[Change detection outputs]
┌──

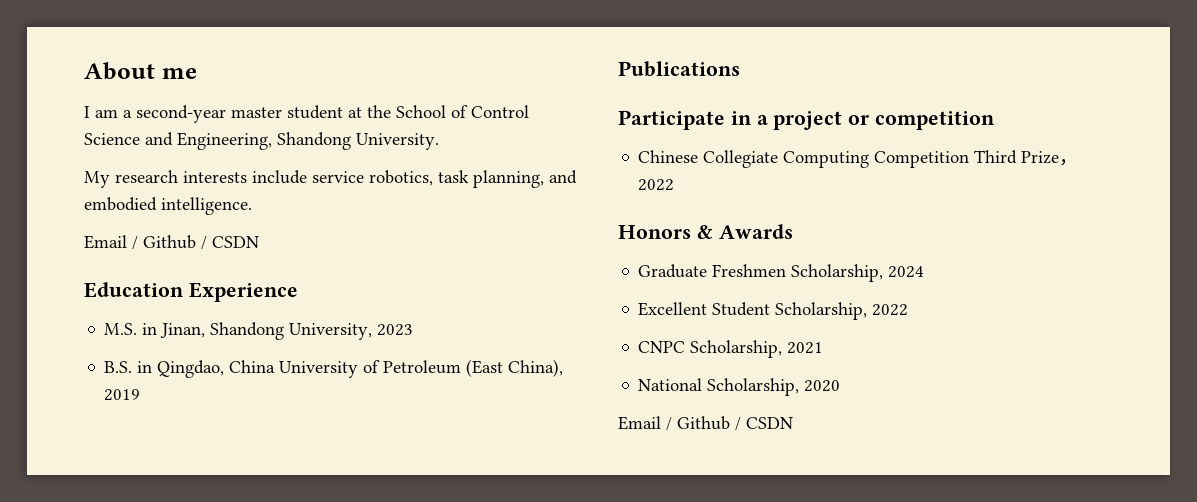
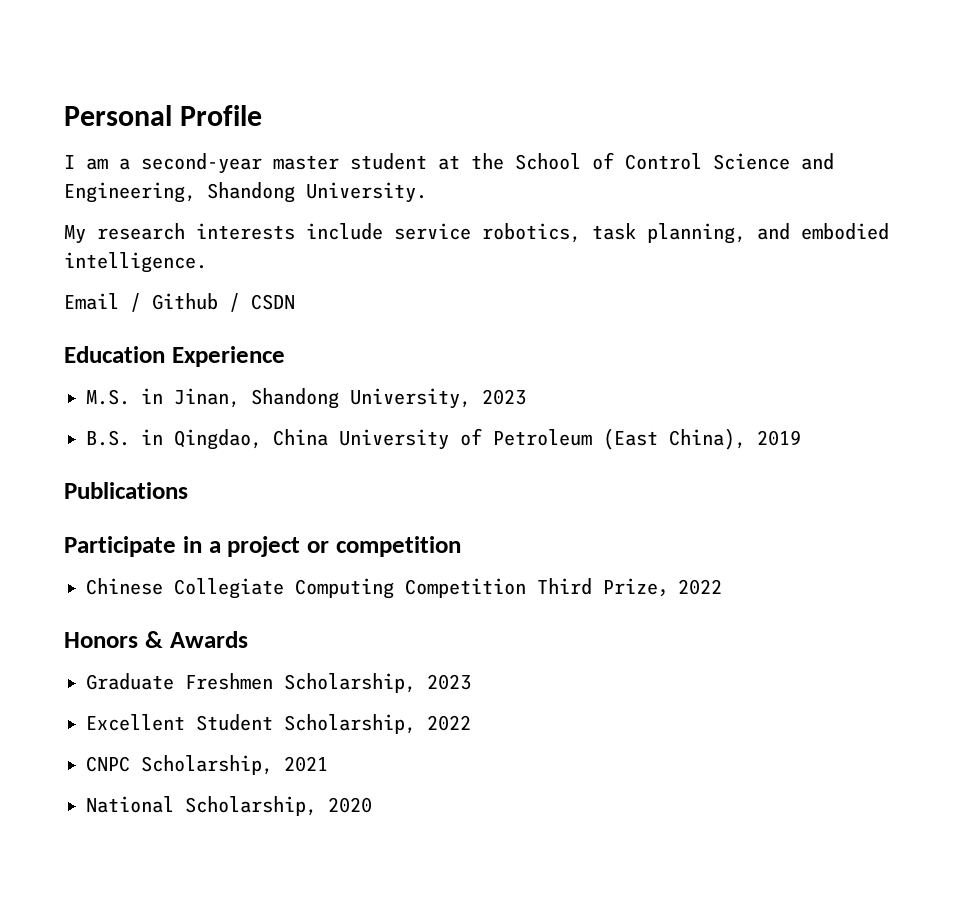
- About me
+ Personal Profile
- Graduate Freshmen Scholarship, 2024
+ Graduate Freshmen Scholarship, 2023
  National Scholarship, 2020
- Email / Github / CSDN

└──

■ **REQUIRED ACTION**:
What must be transcribed is the run of lines from the one containing "Freshmen Scholarship, 2023" to the last line of the data above, inclusive, and only that.

■ **COMPLETED TASK**:
+ Graduate Freshmen Scholarship, 2023
  National Scholarship, 2020
- Email / Github / CSDN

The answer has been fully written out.